A grimmer indication of the pandemic’s negative effect on cancer is this alarming fact from ACS CAN, the cancer society’s advocacy arm: “From February to mid-April 2020, the rate of some cancer screenings fell by over 80 percent. The COVID pandemic led to many cancer exams being canceled as others were afraid to visit a doctor’s office.” The fallout was devastating, ACS CAN said, as many people were diagnosed with more advanced forms of cancers than they would have been had screenings taken place uninterrupted.
That’s why the local relay committee is partnering with the library on the Slam Cancer writing event. It’s also why the committee plans to hold a pair of smaller in-person events in June.

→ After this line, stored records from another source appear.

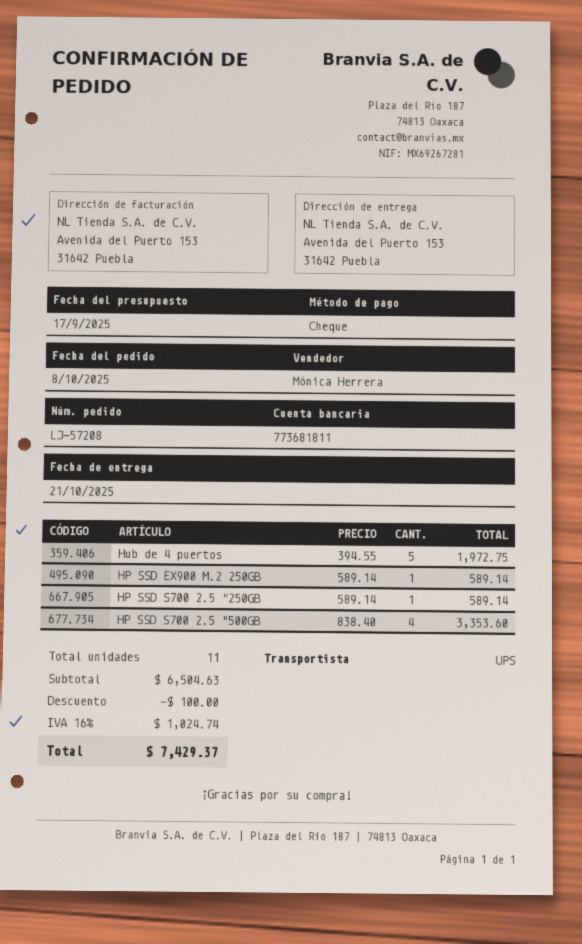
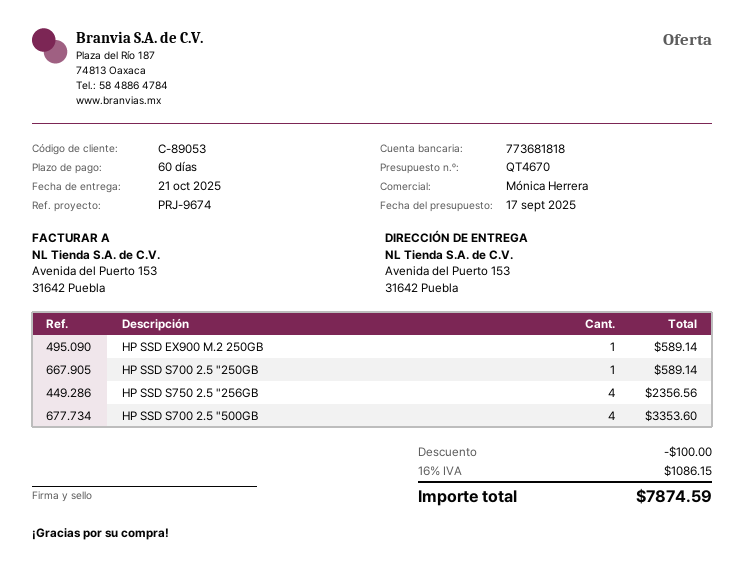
bank account: 773681811 -> 773681818
Hub de 4 puertos: 5 for 1972.75 -> none
HP SSD S750 2.5 "256GB: none -> 4 for 2356.56
tax: 16% = 1024.74 -> 16% = 1086.15
total: 7429.37 -> 7874.59

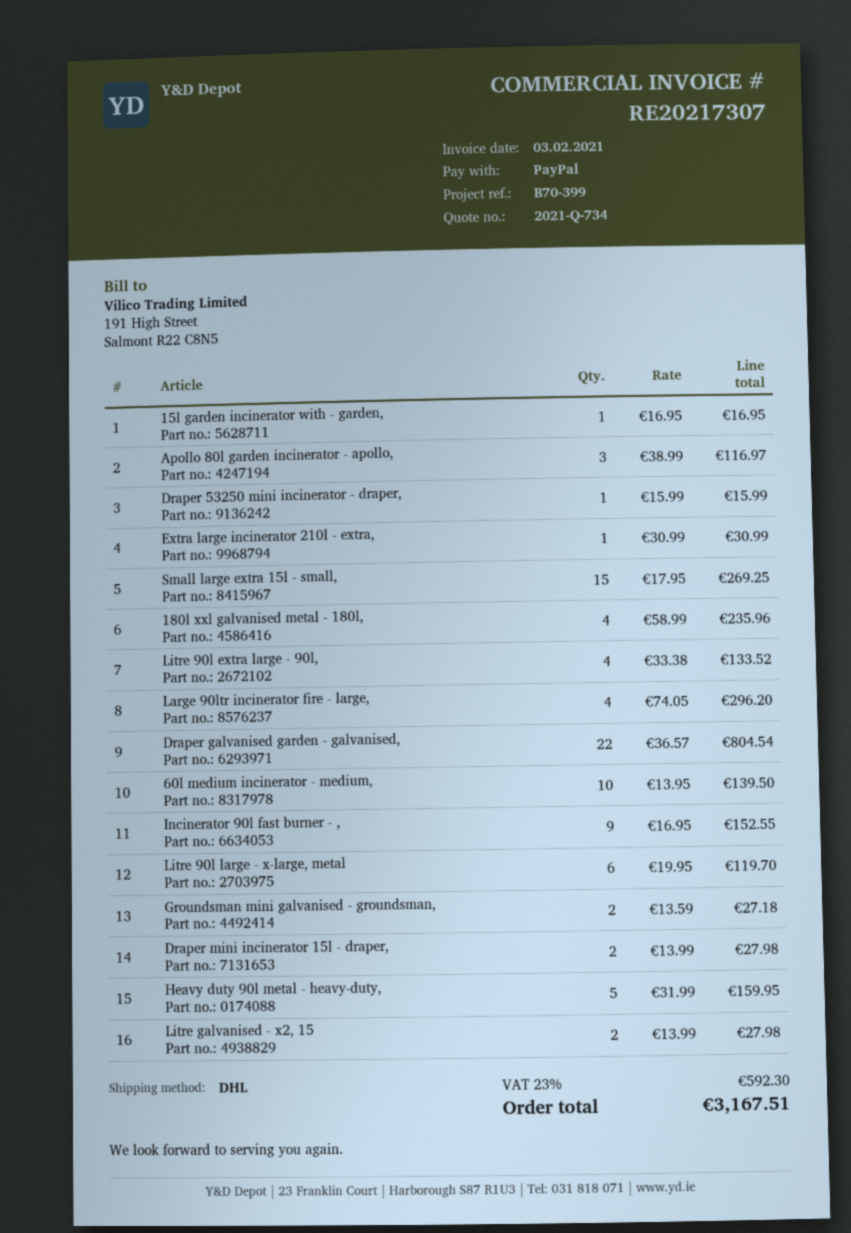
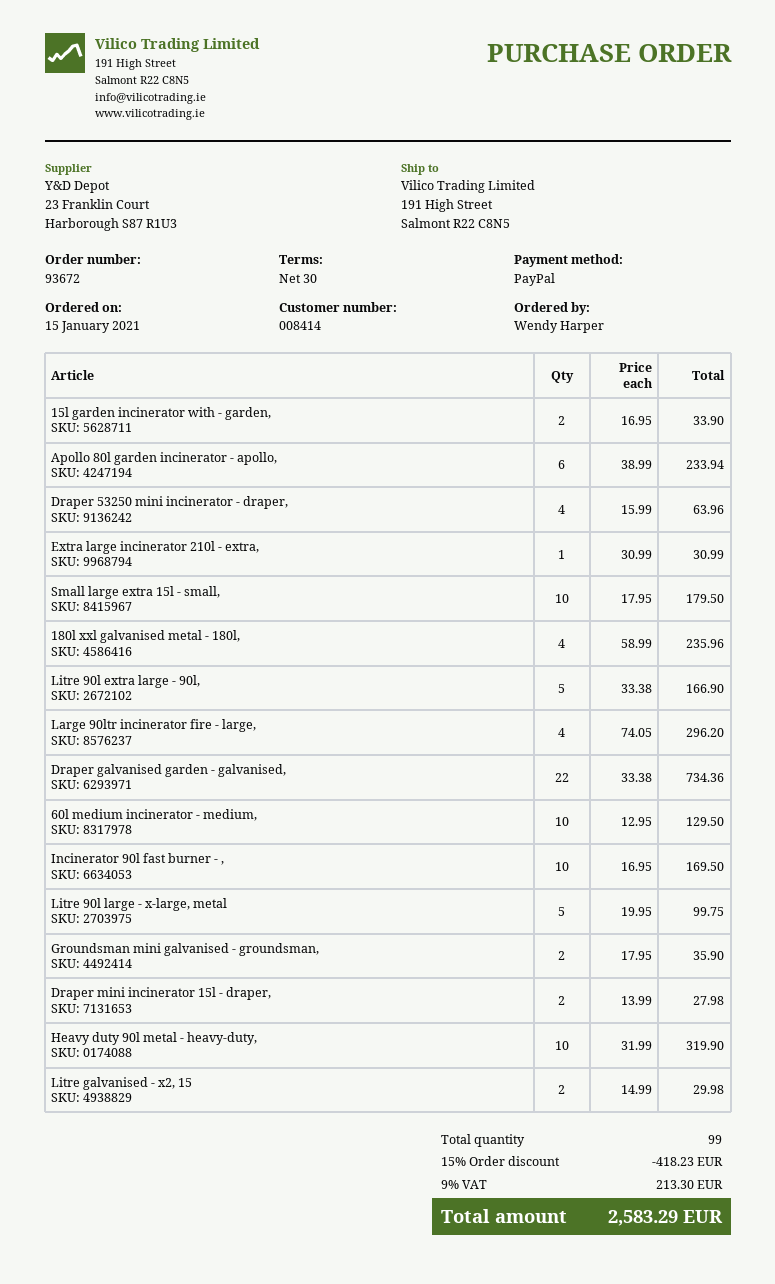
15l garden incinerator with - garden,: 1 x 16.95 = 16.95 -> 2 x 16.95 = 33.90
Apollo 80l garden incinerator - apollo,: 3 x 38.99 = 116.97 -> 6 x 38.99 = 233.94
Draper 53250 mini incinerator - draper,: 1 x 15.99 = 15.99 -> 4 x 15.99 = 63.96
Small large extra 15l - small,: 15 x 17.95 = 269.25 -> 10 x 17.95 = 179.50
Litre 90l extra large - 90l,: 4 x 33.38 = 133.52 -> 5 x 33.38 = 166.90
Draper galvanised garden - galvanised,: 22 x 36.57 = 804.54 -> 22 x 33.38 = 734.36
60l medium incinerator - medium,: 10 x 13.95 = 139.50 -> 10 x 12.95 = 129.50
Incinerator 90l fast burner - ,: 9 x 16.95 = 152.55 -> 10 x 16.95 = 169.50
Litre 90l large - x-large, metal: 6 x 19.95 = 119.70 -> 5 x 19.95 = 99.75
Groundsman mini galvanised - groundsman,: 2 x 13.59 = 27.18 -> 2 x 17.95 = 35.90
Heavy duty 90l metal - heavy-duty,: 5 x 31.99 = 159.95 -> 10 x 31.99 = 319.90
Litre galvanised - x2, 15: 2 x 13.99 = 27.98 -> 2 x 14.99 = 29.98
discount: none -> 15% = 418.23
tax: 23% = 592.30 -> 9% = 213.30
total: 3167.51 -> 2583.29

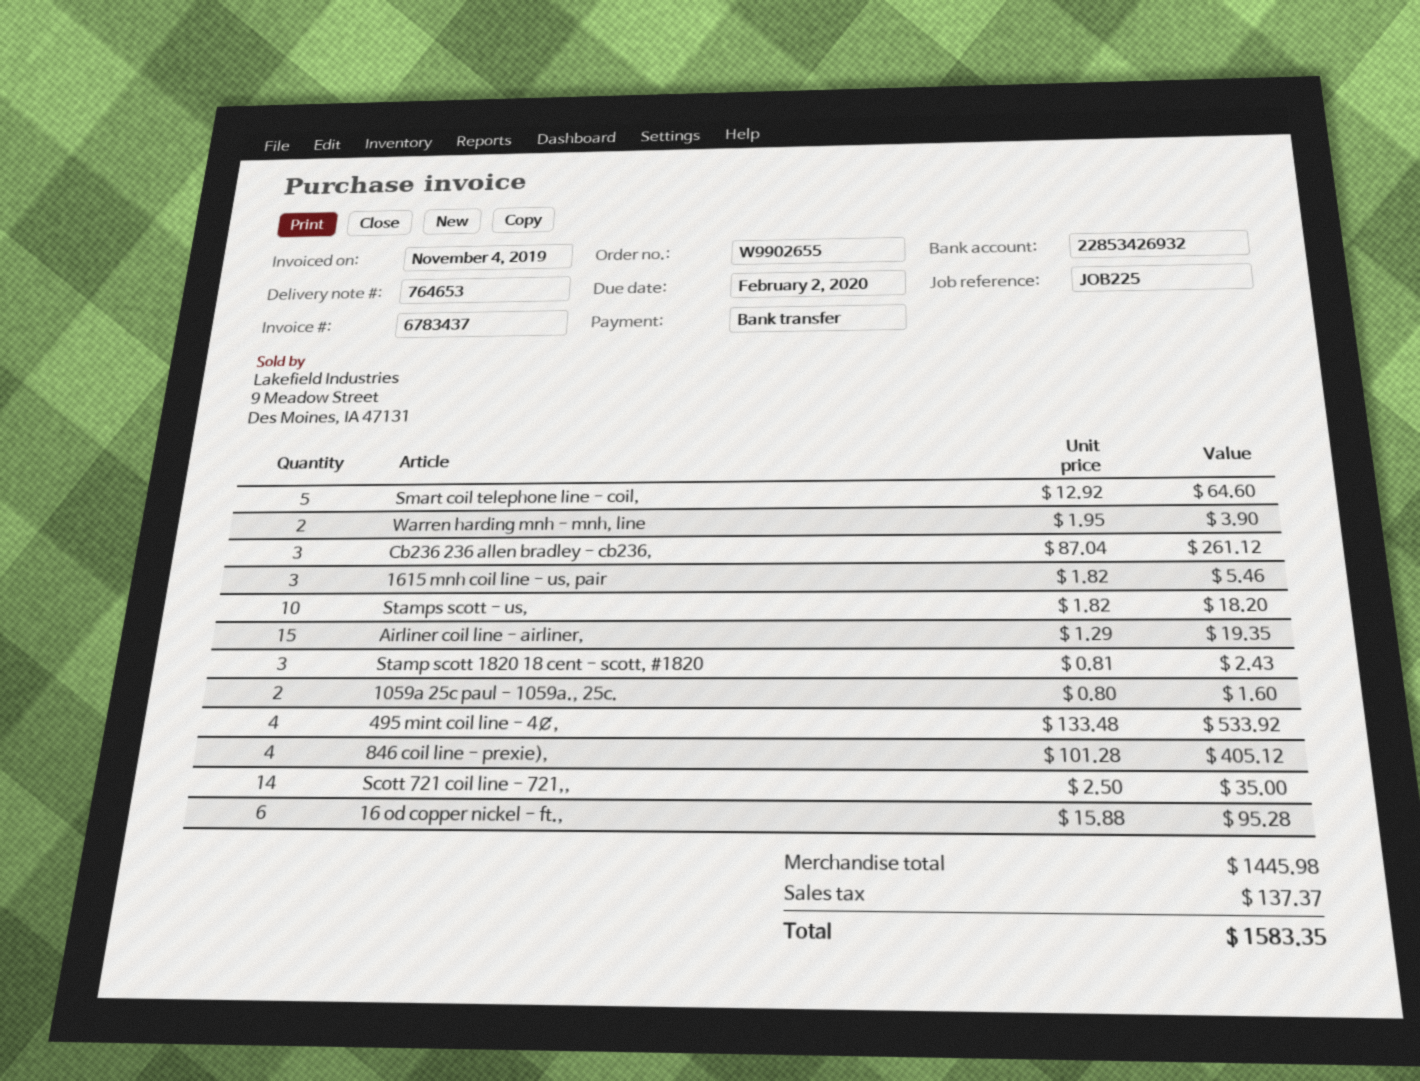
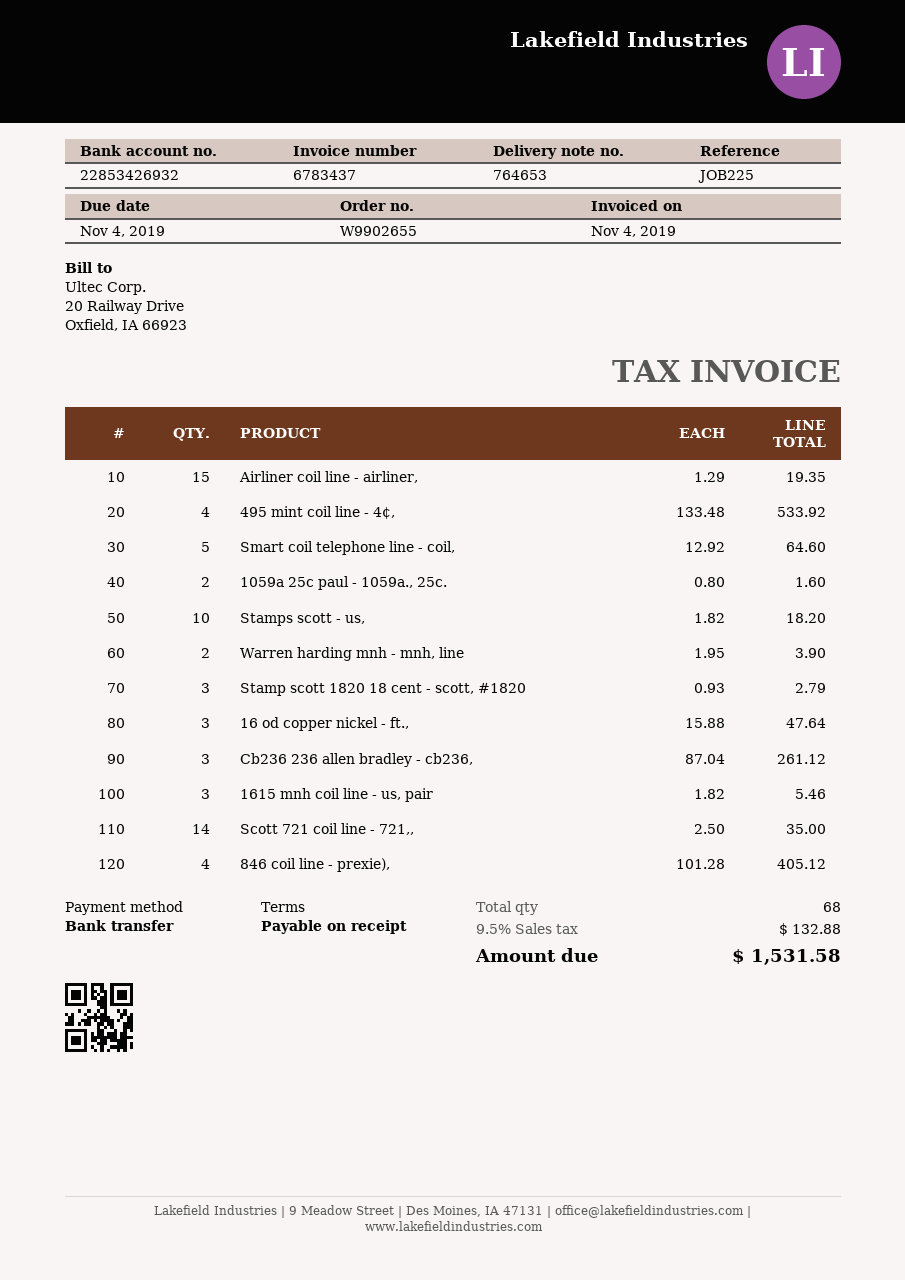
due date: 2020-02-02 -> 2019-11-04
Stamp scott 1820 18 cent - scott, #1820: 3 x 0.81 = 2.43 -> 3 x 0.93 = 2.79
16 od copper nickel - ft.,: 6 x 15.88 = 95.28 -> 3 x 15.88 = 47.64
tax: 137.37 -> 132.88
total: 1583.35 -> 1531.58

We’re hoping to have a drive-thru relay from 6 to 9 p.m. Saturday, June 19 at Norton High School to honor survivors and remember cancer victims, as well as a separate event from 6 to 9 p.m. Saturday, June 26, to be held in Attleboro’s Balfour Riverwalk Park, adjacent to the library. At that celebration, people will be invited to read their Slam Cancer submissions.
That’s good news for those striving to beat cancer, because re-establishing a sense of community is vital to the relay for life’s purpose. Ever since the first Greater Attleboro event at North Attleboro High School in 1999, participants have been motivated by deeply personal stories that have pushed them to return yearly in their quest to Slam Cancer.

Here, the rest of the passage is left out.